梅は過去のトラウマから、自分に自信がなく恋愛を避け気味。それなのに、入社間もなく取引先でセクハラされているところを同期の孝成に助けてもらった瞬間、恋に落ちてしまった。見た目も良く、実力も十分な孝成は社内の美人たちがアプローチするもまったく見向きもせず。梅には気の合う親友という感じで接してくる。そんな態度に想いを諦めきれず、もう一年以上片思いをこじらせていた。ところが、どうやらカノジョがいるらしい…と耳にした梅は、いよいよもって諦めの境地。ちょうど取引先の担当者から食事にも誘われているし。ところが、なぜだか孝成が態度を豹変させ、梅が困るほど距離を詰めてくる。これは一体、どういうこと!?

プロローグ
 背後から伸びてきた手が、尻の膨らみに触れた。
 トン、とまるでただ手を置いただけのように思えたが、徐々に男の指先が尻の割れ目をなぞるように動かされて、あまりの不快さに梅(うめ)は顔を顰めた。
「……っ」
 隣の席で酔った男はますます大胆な手の動きで、今度は梅の太ももの上を撫でてきた。スカートを捲り上げるように動かされて、悔しくて目に涙が滲む。
 打ちあわせと称した取引先との接待の場に、社会勉強だと先輩社員に連れてこられた。新入社員である身ではどうすることもできない。目の前に座る先輩に視線で助けを求めるが気づいてはくれなかった。
「君がセクハラだなんだと叫んでも、誰も信用しないし、お宅は大口の取引先を失うことになるぞ。それに……君みたいなブスに触ってやるだけありがたく思えよ」
 男は梅の耳元でそう告げてきた。
 女性は梅一人しかいない。取引先の上役でもあるこの男が「違う、やっていない」と言えば、誰が梅の味方をしてくれるだろう。場の空気を乱したとして責められる可能性だってある。
(仕事じゃなかったら、我慢なんかしないのに……っ)
 悔しさに唇を噛んでいると、尻に置かれていた手が急に持ち上げられて、背後から低く不機嫌そうな声がかけられた。
「証拠の動画撮りましたけど……警察行きましょうか? あんた、さっきからこの子の身体、触ってましたよね」
 先輩たちの目が一斉に梅に集まった。本当か、と言わんばかりに訝しむような視線に晒された。
 助けてくれた同期入社の彼──大森(おおもり)孝成(こうせい)は、たまたま洗面所に立っていたのか、普段は可愛いと言われる目元をキツく細めて、まるで汚物を見るような目で男を睨んでいた。
 一八〇近くある長身の孝成が腕を組み立っていると、妙な威圧感がある。
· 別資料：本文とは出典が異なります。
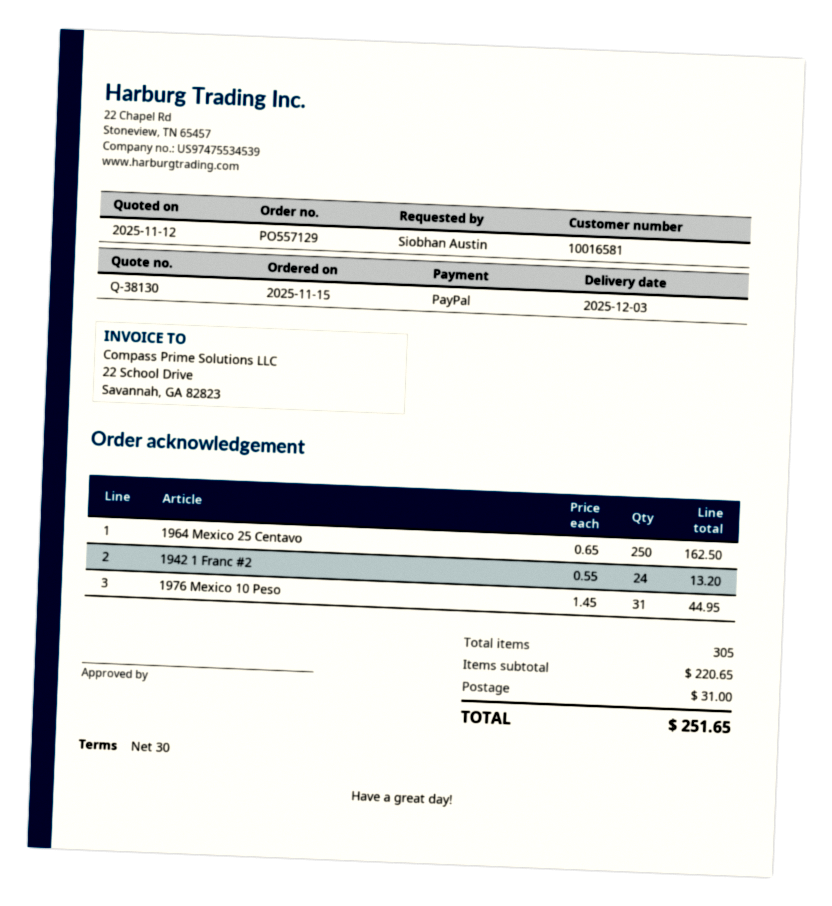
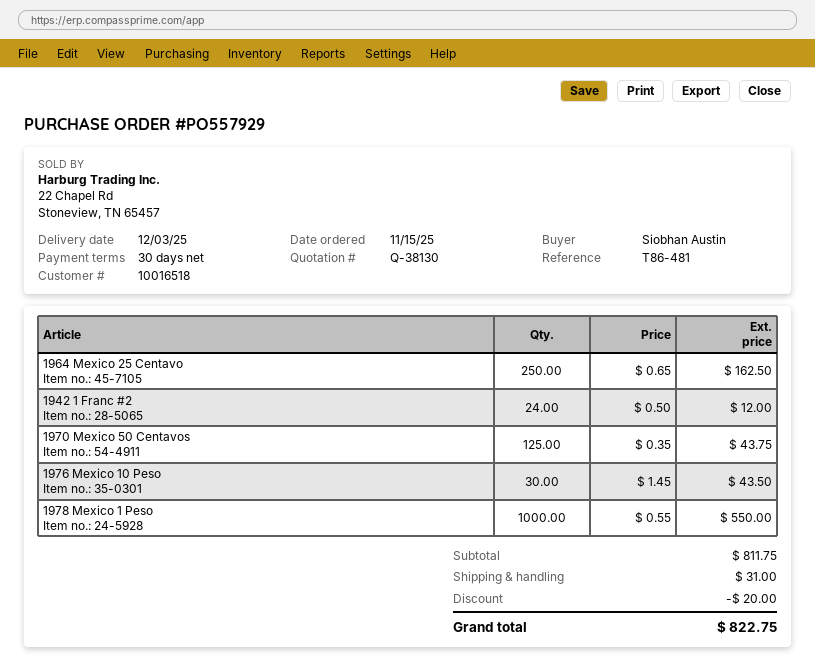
order number: PO557129 -> PO557929
customer number: 10016581 -> 10016518
1942 1 Franc #2: 24 x 0.55 = 13.20 -> 24 x 0.50 = 12.00
1976 Mexico 10 Peso: 31 x 1.45 = 44.95 -> 30 x 1.45 = 43.50
1970 Mexico 50 Centavos: none -> 125 x 0.35 = 43.75
1978 Mexico 1 Peso: none -> 1000 x 0.55 = 550.00
subtotal: 220.65 -> 811.75
discount: none -> 20.00
total: 251.65 -> 822.75

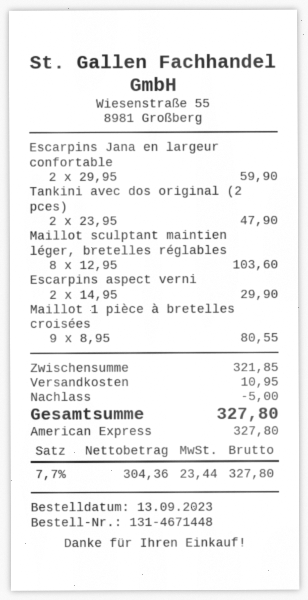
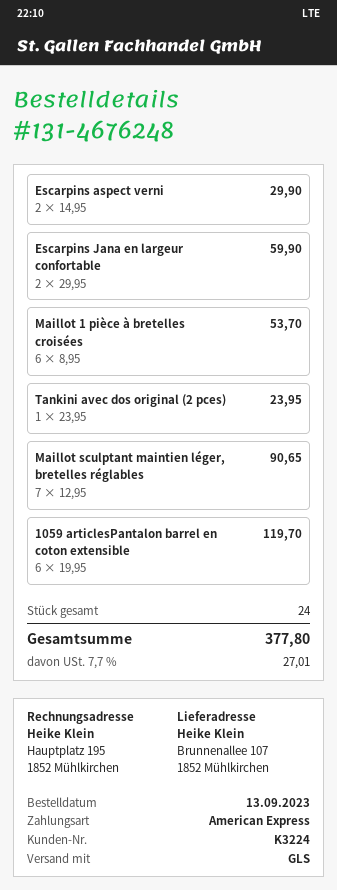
order number: 131-4671448 -> 131-4676248
Tankini avec dos original (2 pces): 2 x 23.95 = 47.90 -> 1 x 23.95 = 23.95
Maillot sculptant maintien léger, bretelles réglables: 8 x 12.95 = 103.60 -> 7 x 12.95 = 90.65
Maillot 1 pièce à bretelles croisées: 9 x 8.95 = 80.55 -> 6 x 8.95 = 53.70
1059 articlesPantalon barrel en coton extensible: none -> 6 x 19.95 = 119.70
discount: 5.00 -> none
shipping: 10.95 -> none
tax: 7.7% = 23.44 -> 7.7% = 27.01
total: 327.80 -> 377.80

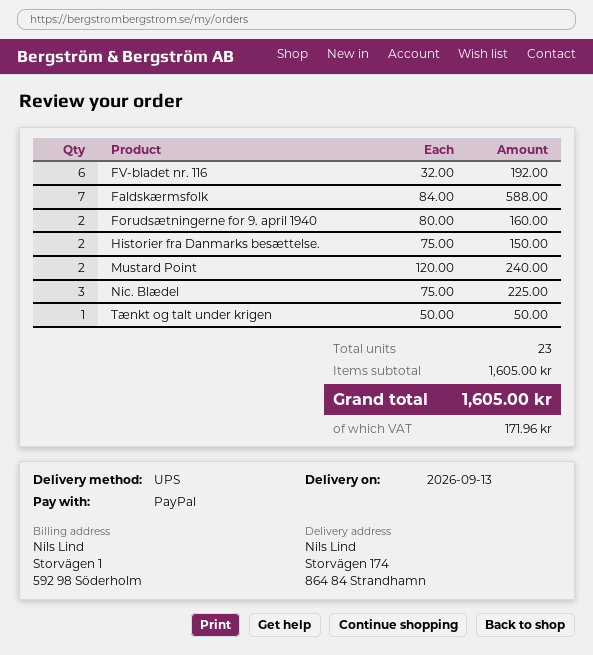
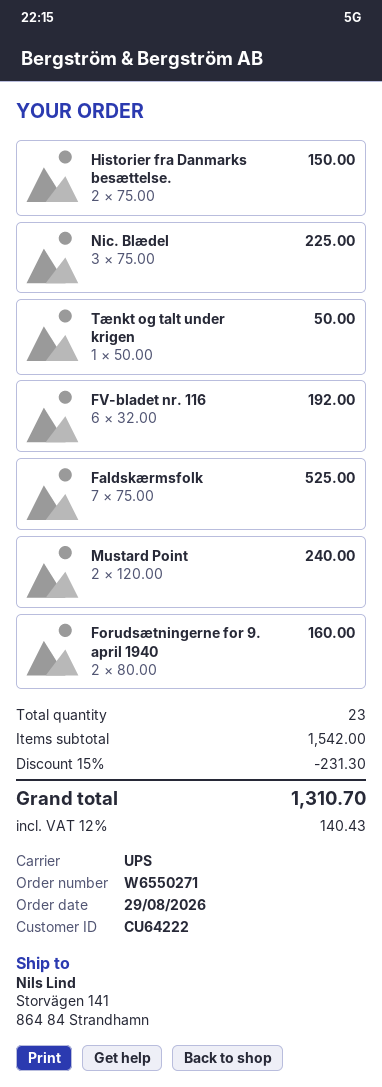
ship to: Storvägen 174, 864 84 Strandhamn -> Storvägen 141, 864 84 Strandhamn
Faldskærmsfolk: 7 x 84.00 = 588.00 -> 7 x 75.00 = 525.00
subtotal: 1605.00 -> 1542.00
discount: none -> 15% = 231.30
tax: 171.96 -> 140.43
total: 1605.00 -> 1310.70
最近流行の塩顔男子といった印象のある優しげな面立ちだが、怒った表情は凛々しく相手を萎縮させるに十分だったらしい。
「大森……? あの、いったいなにを」
 先輩の一人が困惑した様子で問いかけるも、孝成は自然な色の緩いパーマをくしゃりとかき上げ男を蔑んだ目で見つめ続けた。
「そ、そんな大袈裟な、たまたま手があたっていただけだろう!」
「だから、動画撮ったって……ほら。前からじゃ見えないけど、後ろからだとバレバレ」
 たしかに梅たちが座る椅子の背もたれは格子のようなデザインで、近くに寄れば手が置かれているのは見えるだろうが。
(……お店の人も、誰も気づいてくれなかったのに)
 周りの同僚にも見えるように彼は音量を大にして動画を見せた。すぐ後ろで撮っていたのか『触ってやるだけありがたく思え』という音声もバッチリと記録されていた。
「わ、悪かったよ……ほら、そう大事にしないでさ……ま、まぁ座ったら? 君も新入社員なんだろ? 空気を読んだ方がいい」
 孝成は、嫌そうな顔を隠そうともせず梅と男の間に椅子を持ってきて座った。おそらく、梅を庇ってくれたのだと思う。